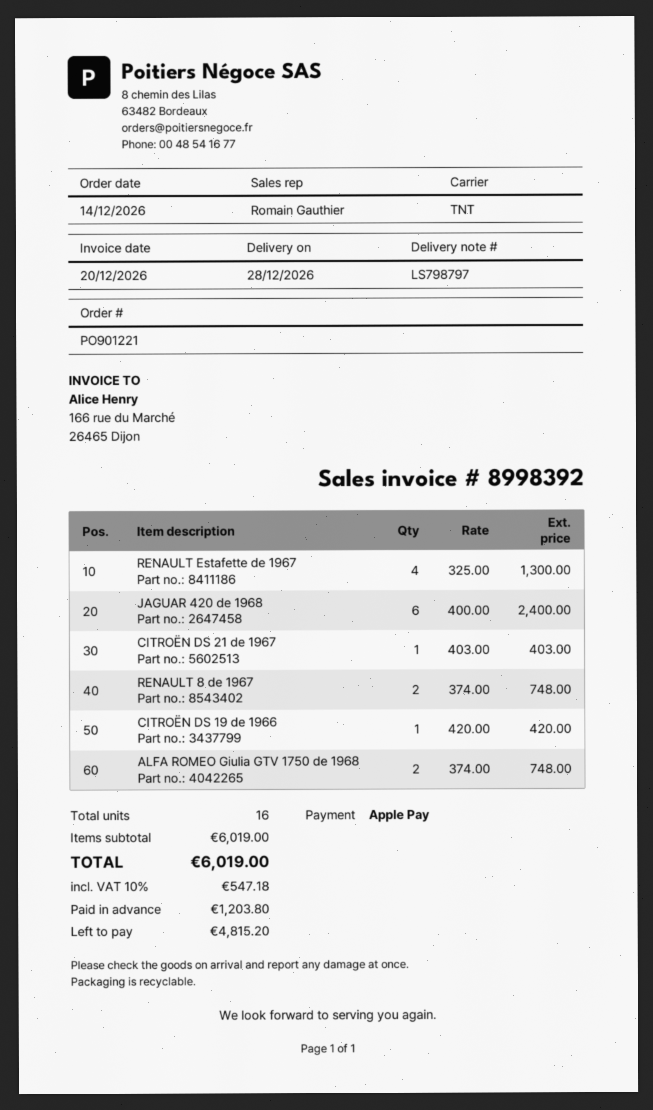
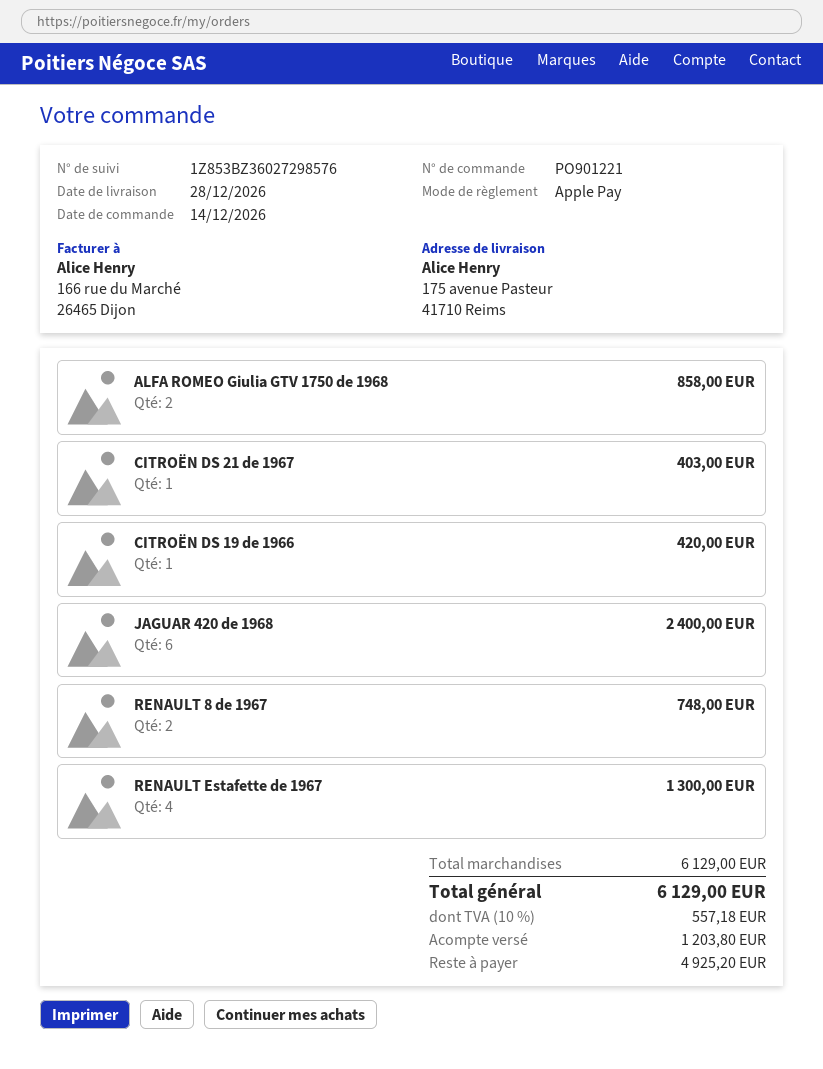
ALFA ROMEO Giulia GTV 1750 de 1968: 2 for 748.00 -> 2 for 858.00
subtotal: 6019.00 -> 6129.00
tax: 10% = 547.18 -> 10% = 557.18
total: 6019.00 -> 6129.00
balance: 4815.20 -> 4925.20

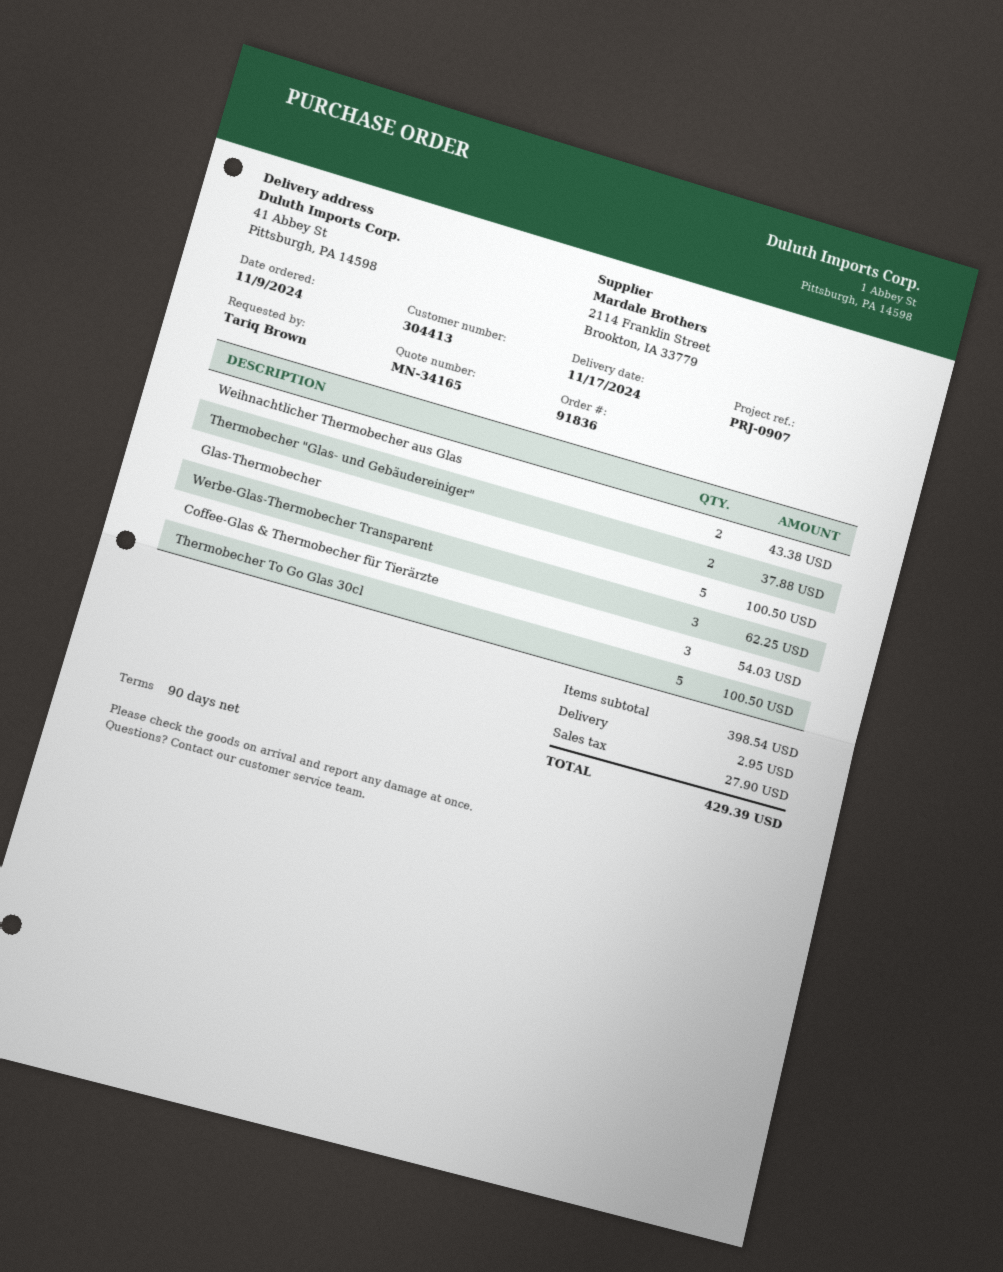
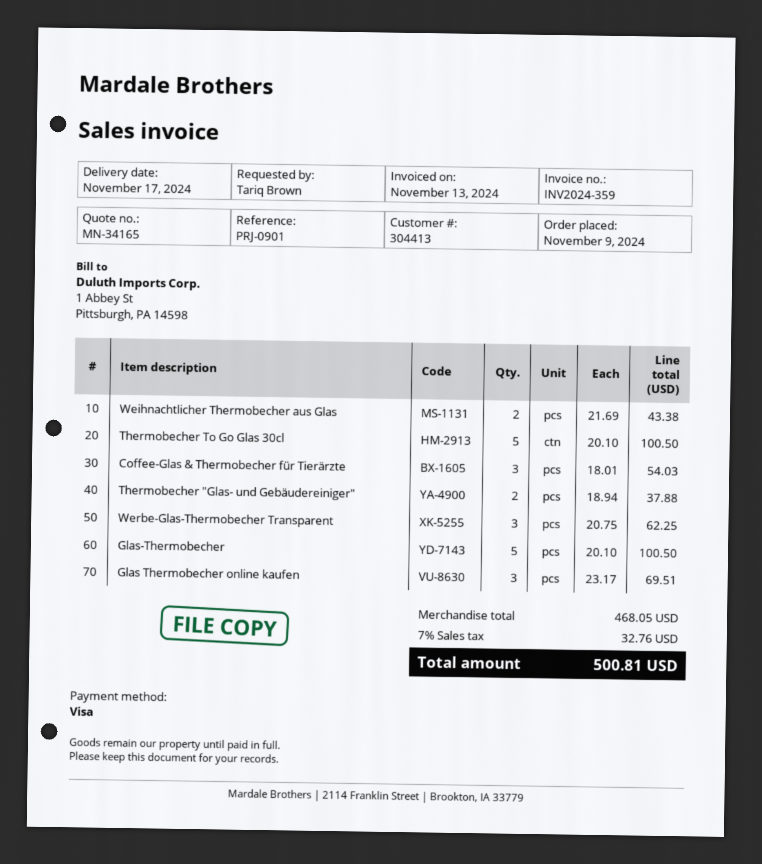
reference: PRJ-0907 -> PRJ-0901
Glas Thermobecher online kaufen: none -> 3 for 69.51
subtotal: 398.54 -> 468.05
shipping: 2.95 -> none
tax: 27.90 -> 32.76
total: 429.39 -> 500.81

PROBLEM TO WORK ON:
For each record above, write it out exactly and omit any picture.

ANSWER SECTION:
ALFA ROMEO Giulia GTV 1750 de 1968: 2 for 748.00 -> 2 for 858.00
subtotal: 6019.00 -> 6129.00
tax: 10% = 547.18 -> 10% = 557.18
total: 6019.00 -> 6129.00
balance: 4815.20 -> 4925.20

reference: PRJ-0907 -> PRJ-0901
Glas Thermobecher online kaufen: none -> 3 for 69.51
subtotal: 398.54 -> 468.05
shipping: 2.95 -> none
tax: 27.90 -> 32.76
total: 429.39 -> 500.81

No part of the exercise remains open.